> **Task directions**:
Copy out the data exactly as it appears, without a single image.

==== Provided information ====

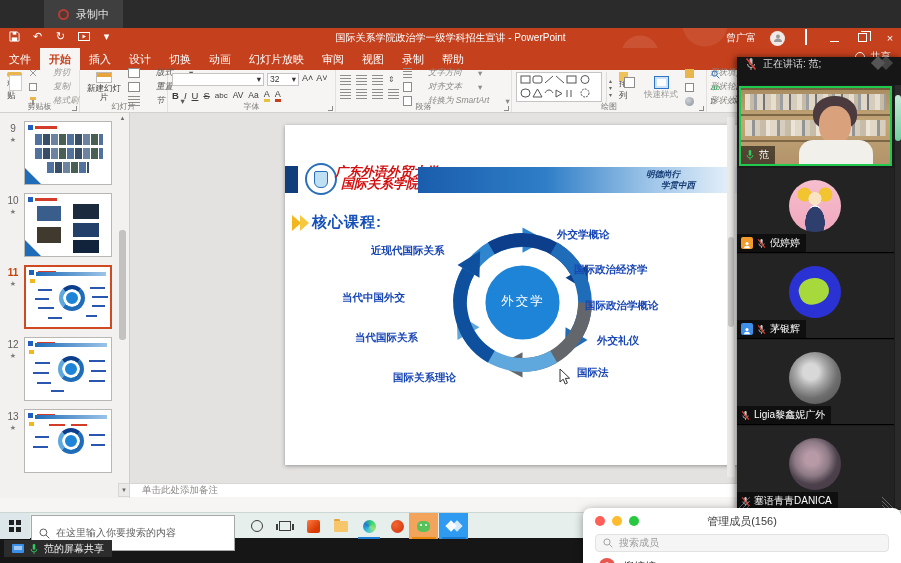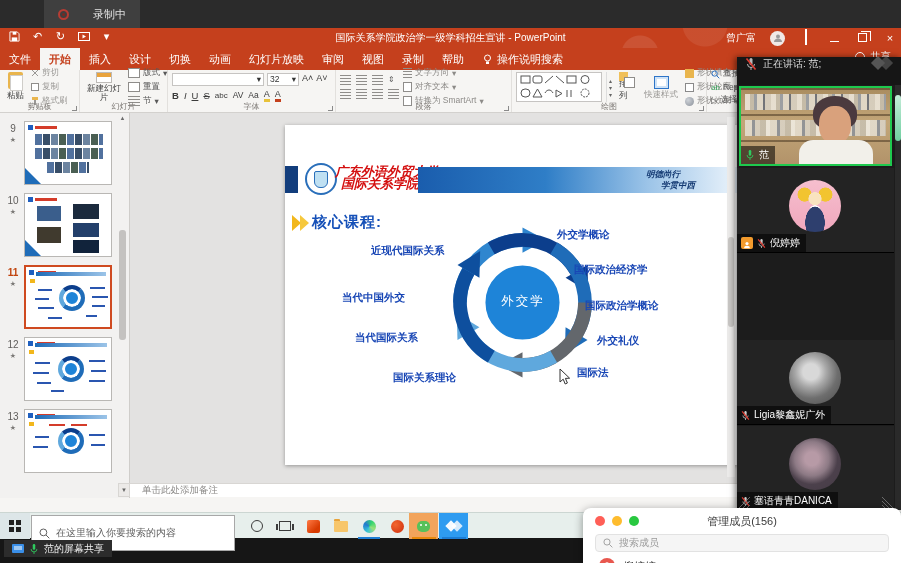"录制中" #rec-pill { gap: 24px -> 7px }
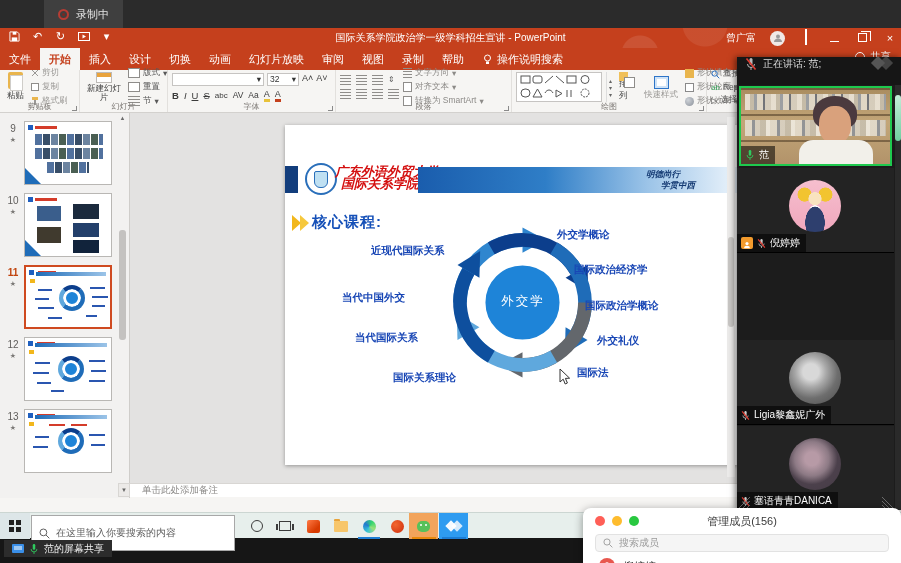"操作说明搜索" div { html: <div> <svg> <circle></circle> <rect></rect> </svg> <span>操作说明搜索</span> </div> -> none }
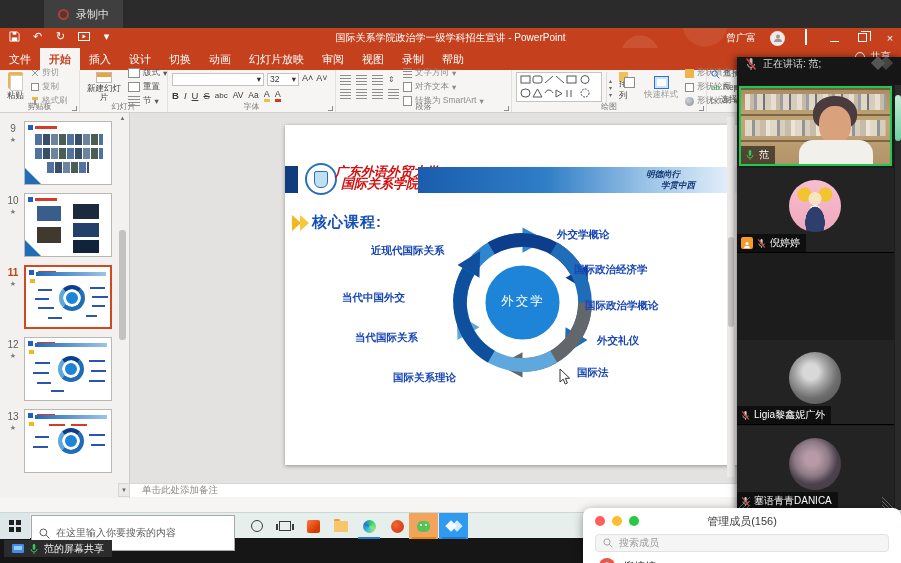"剪切" .smallitem { font-style: none -> italic; gap: 3px -> 16px }
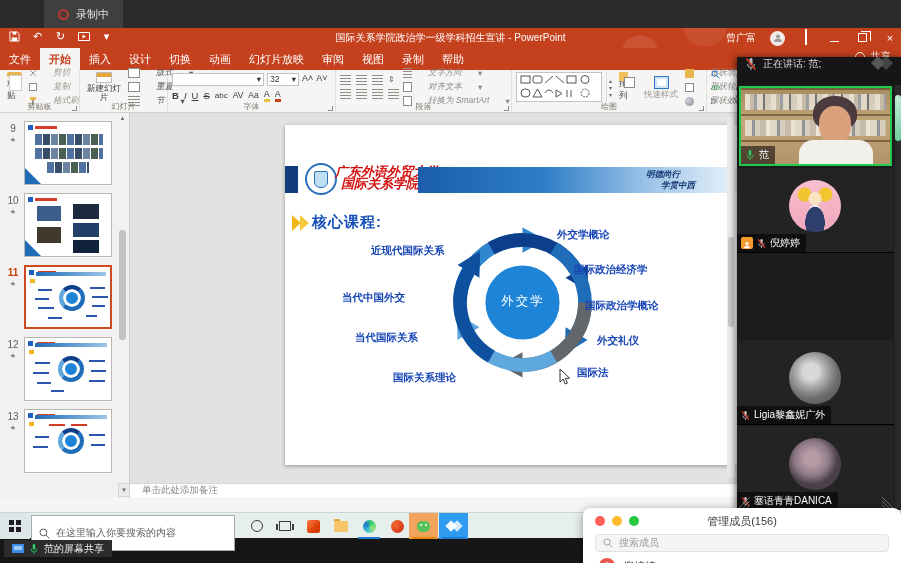"茅银辉" div.p-tile { html: none -> <div> <div> <span></span> </div> <div> <span> <svg> <circle></circle> <path></path> </svg> </span> <svg> <rect></rect> <path></path> <line></line> <line></line> </svg> <span>茅银辉</span> </div> </div> }
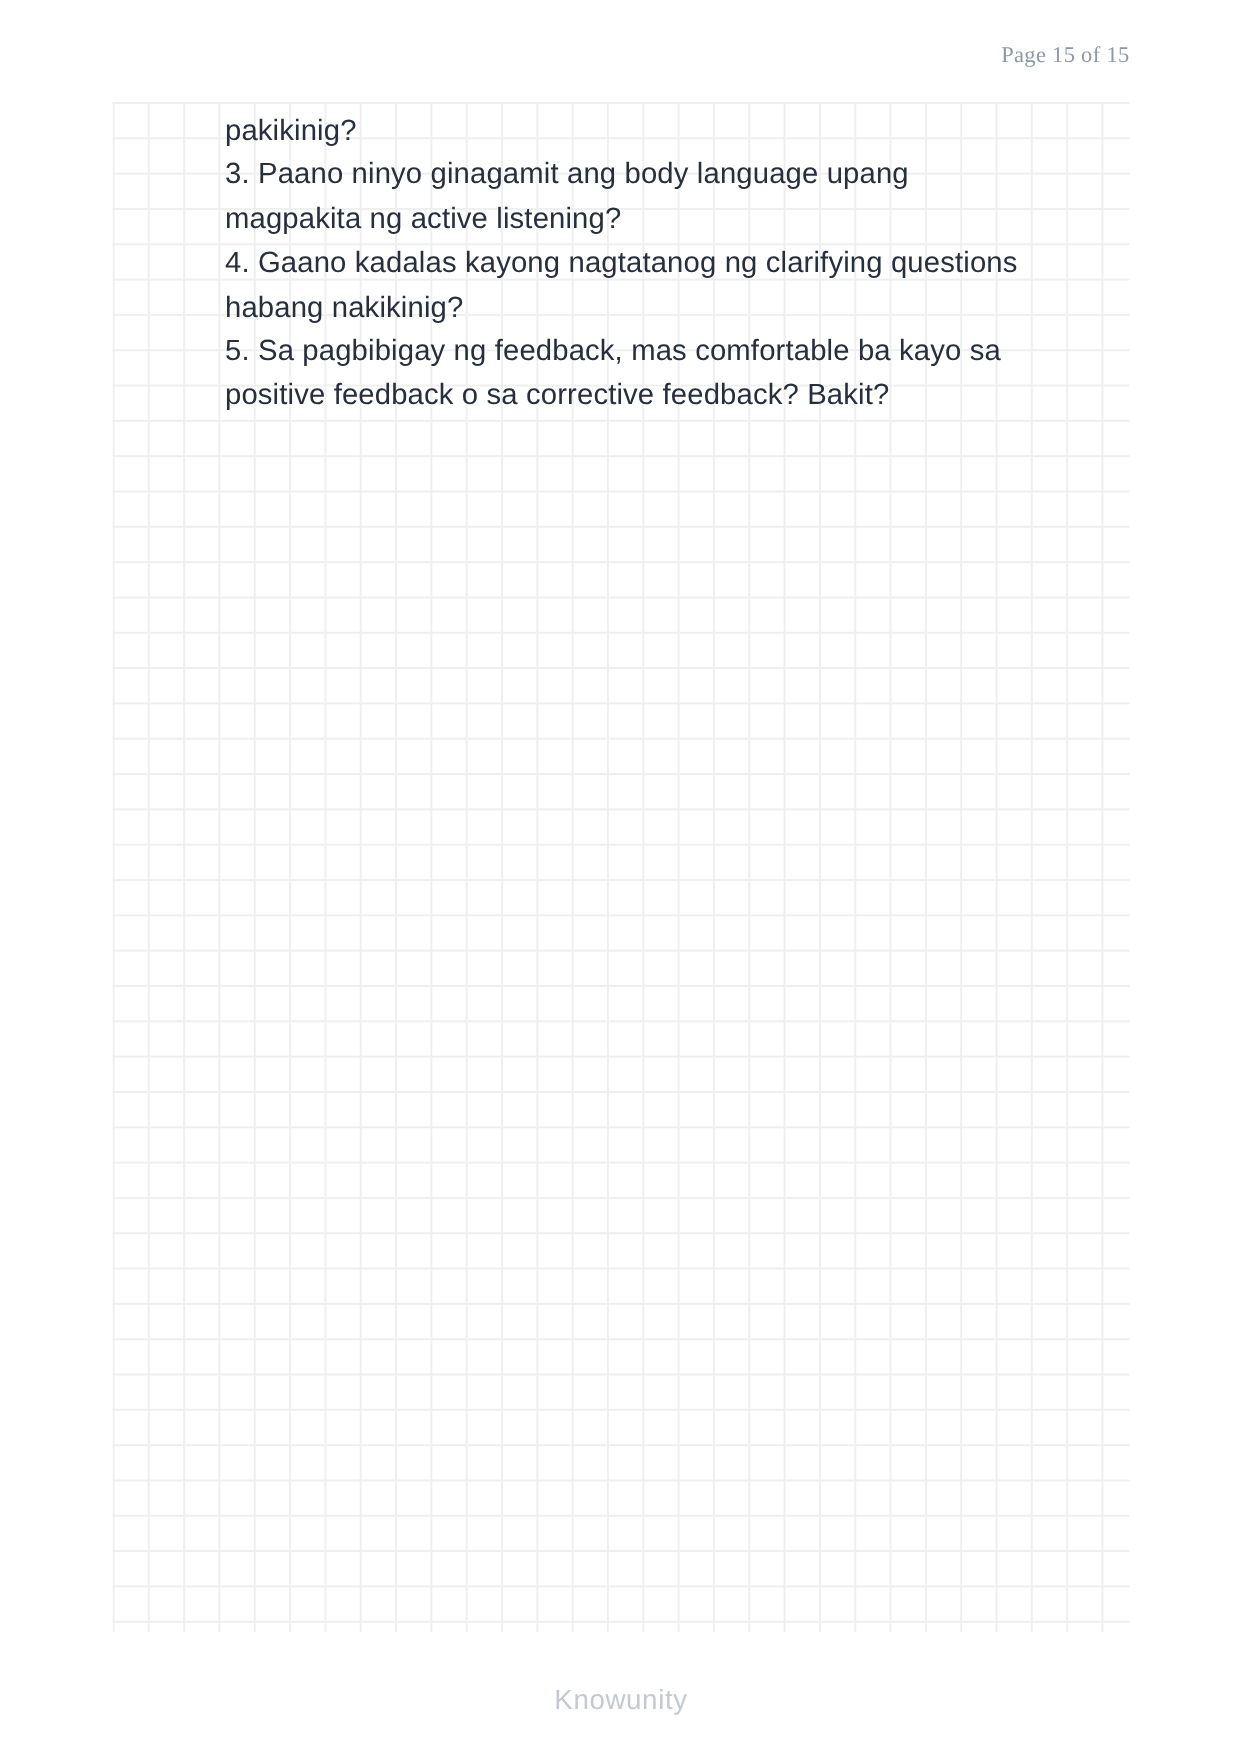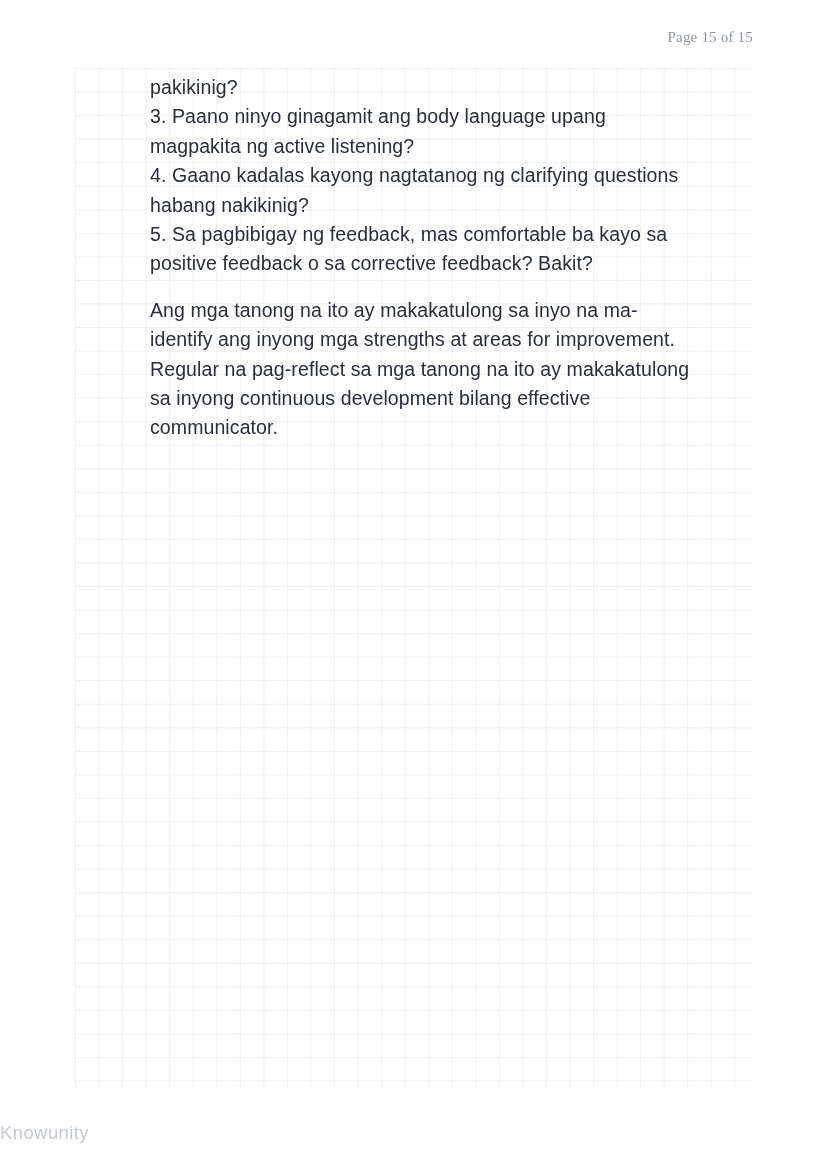"Ang mga tanong na ito" p.para { html: <p>Ang mga tanong na ito ay makakatulong sa inyo na ma- identify ang inyong mga strengths at areas for improvement. Regular na pag-reflect sa mga tanong na ito ay makakatulong sa inyong continuous development bilang effective communicator.</p> -> none }
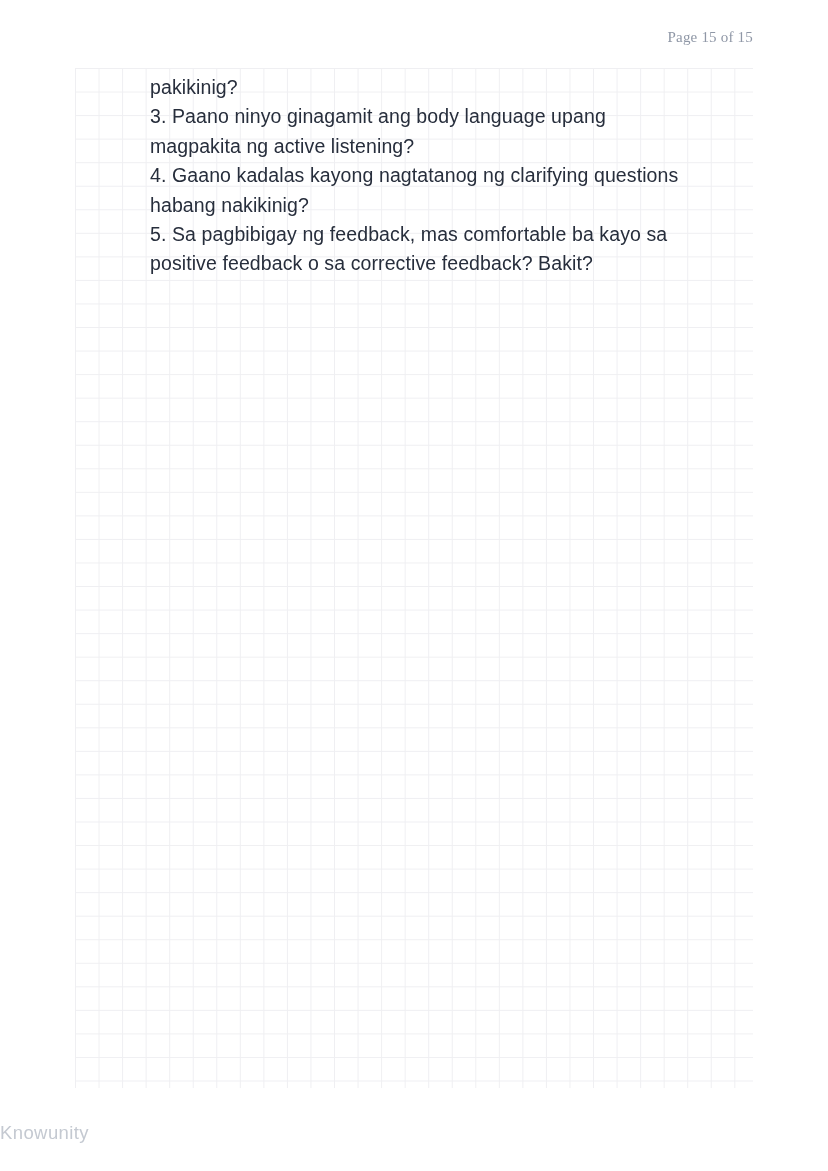"Knowunity" .brand-watermark { text-align: none -> center }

====

> **Exercise answer**:
"录制中" #rec-pill { gap: 24px -> 7px }
"操作说明搜索" div { html: <div> <svg> <circle></circle> <rect></rect> </svg> <span>操作说明搜索</span> </div> -> none }
"剪切" .smallitem { font-style: none -> italic; gap: 3px -> 16px }
"茅银辉" div.p-tile { html: none -> <div> <div> <span></span> </div> <div> <span> <svg> <circle></circle> <path></path> </svg> </span> <svg> <rect></rect> <path></path> <line></line> <line></line> </svg> <span>茅银辉</span> </div> </div> }
"Ang mga tanong na ito" p.para { html: <p>Ang mga tanong na ito ay makakatulong sa inyo na ma- identify ang inyong mga strengths at areas for improvement. Regular na pag-reflect sa mga tanong na ito ay makakatulong sa inyong continuous development bilang effective communicator.</p> -> none }
"Knowunity" .brand-watermark { text-align: none -> center }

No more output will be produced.